I have a 3D data set of sinogram data (a series medical image projections viewed along a different dimension). Say my projection data is [x_dim y_dim z_dim] with sinogram data in the x_dim dimension then I need to perform y_dim * z_dim 1D ffts with N = x_dim on the 3D data set. The cufft library appears not to support this type of functionality with the exception of streaming and using cufftPlan1d().

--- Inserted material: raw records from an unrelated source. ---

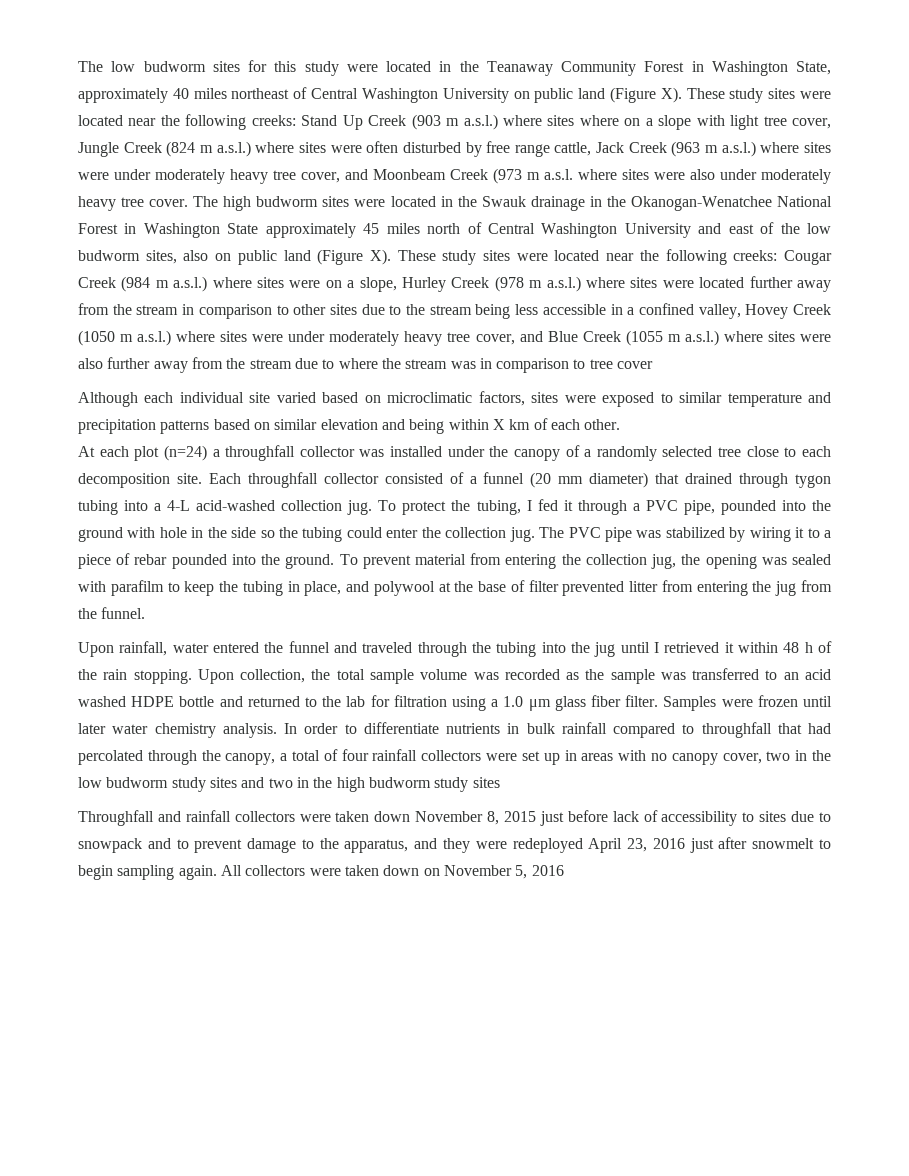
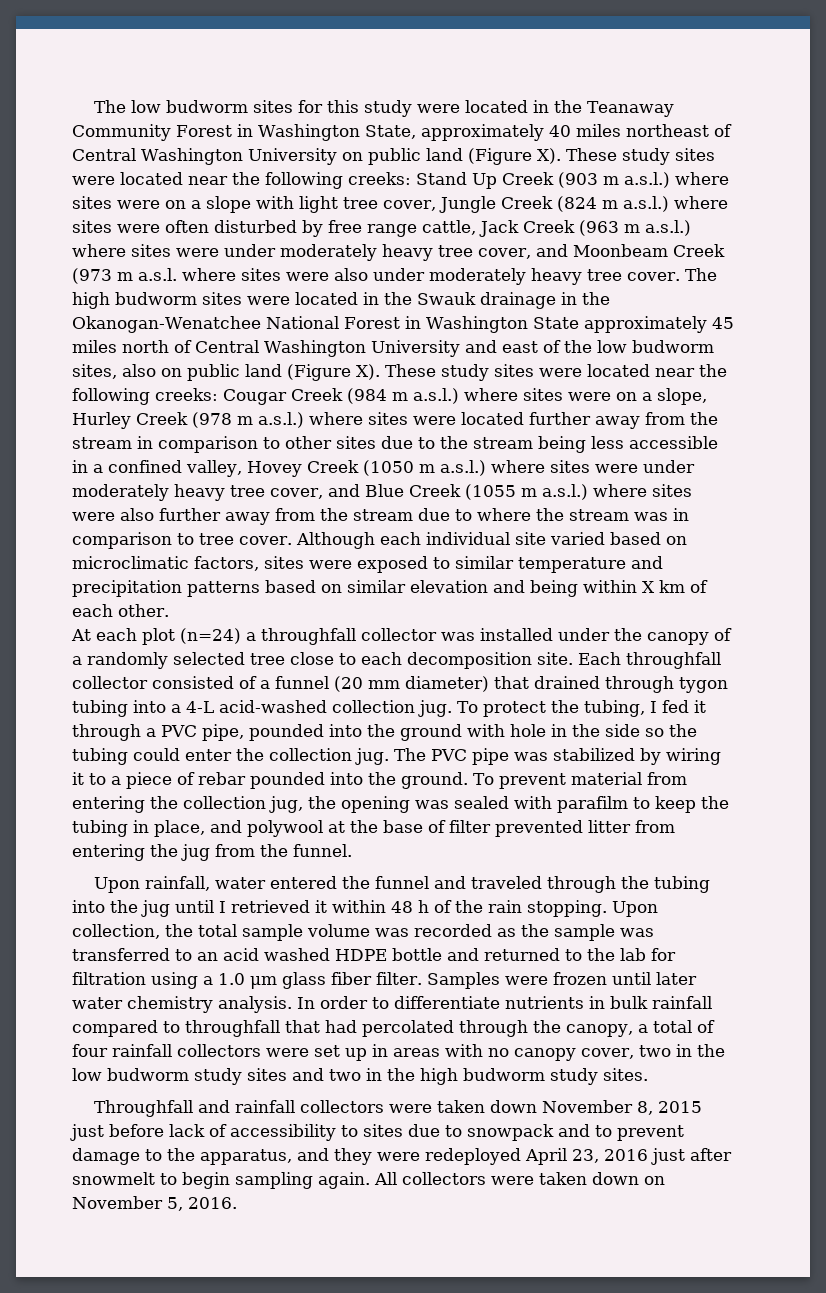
- Stand Up Creek (903 m a.s.l.) where sites where on a slope with light tree cover, Jungle Creek (824 m a.s.l.) where sites were often disturbed by free range cattle, Jack Creek (963 m a.s.l.) where sites were under moderately heavy tree cover, and Moonbeam Creek (973 m a.s.l. where sites were also under moderately heavy tree cover.
+ Stand Up Creek (903 m a.s.l.) where sites were on a slope with light tree cover, Jungle Creek (824 m a.s.l.) where sites were often disturbed by free range cattle, Jack Creek (963 m a.s.l.) where sites were under moderately heavy tree cover, and Moonbeam Creek (973 m a.s.l. where sites were also under moderately heavy tree cover.
- Cougar Creek (984 m a.s.l.) where sites were on a slope, Hurley Creek (978 m a.s.l.) where sites were located further away from the stream in comparison to other sites due to the stream being less accessible in a confined valley, Hovey Creek (1050 m a.s.l.) where sites were under moderately heavy tree cover, and Blue Creek (1055 m a.s.l.) where sites were also further away from the stream due to where the stream was in comparison to tree cover
- Although each individual site varied based on microclimatic factors, sites were exposed to similar temperature and precipitation patterns based on similar elevation and being within X km of each other.
+ Cougar Creek (984 m a.s.l.) where sites were on a slope, Hurley Creek (978 m a.s.l.) where sites were located further away from the stream in comparison to other sites due to the stream being less accessible in a confined valley, Hovey Creek (1050 m a.s.l.) where sites were under moderately heavy tree cover, and Blue Creek (1055 m a.s.l.) where sites were also further away from the stream due to where the stream was in comparison to tree cover. Although each individual site varied based on microclimatic factors, sites were exposed to similar temperature and precipitation patterns based on similar elevation and being within X km of each other.
- In order to differentiate nutrients in bulk rainfall compared to throughfall that had percolated through the canopy, a total of four rainfall collectors were set up in areas with no canopy cover, two in the low budworm study sites and two in the high budworm study sites
+ In order to differentiate nutrients in bulk rainfall compared to throughfall that had percolated through the canopy, a total of four rainfall collectors were set up in areas with no canopy cover, two in the low budworm study sites and two in the high budworm study sites.
- All collectors were taken down on November 5, 2016
+ All collectors were taken down on November 5, 2016.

After reading the Cuda FFT documentation and reviewing fftw’s documentation. It appears that for a 3d volume cufftPlan3d() and cufftPlanMany() performs a separable transform on each and every one of the dimensions. So for my purposes this cannot be used.

It also seems that none of these functions use cudaMemcpy[N]D where N is 2 or 3 i.e. 2D or 3D. cufftPlanMany performs separable transforms on N dimensions. cufftPlanMany() and cufftPlan3D perform seperable transforms along every dimension. This appears to necessitate having to perform 1D transforms over a 3D or 2D data set then rearrange the data into 2D and 3D pitched memory if further processing is needed on the memory where pitched memory (or stride) access would be desirable.

The requirement for padding, without disabling using cufftSetCompatibilityMode(), necessitates having to allocate memory, copy the data on padded boundaries and/or rearrange in GPU memory. This seems inefficient for large data sets. I.E. rearranging the data after copy or copying on boundaries. What is the best way to handle this? (1) On copy or (2) rearrange/realign in GPU?

Is my assessment of the CUDA FFT library correct?

if so:

Can 2D, 3D, Nd transforms be provided on 2D an 3D data sets which use pitched memory where the dimensions upon which to perform the transforms can be specified provided in future revisions of the fft lib?

It appears I need to do y * z linear non pitched/stride copies, create y * z streams perform fft, filter, and inverse fft, then put into pitched memory and continue on.

This library seems like square peg in round hole where pitched memory is concerned or can I use pitched memory?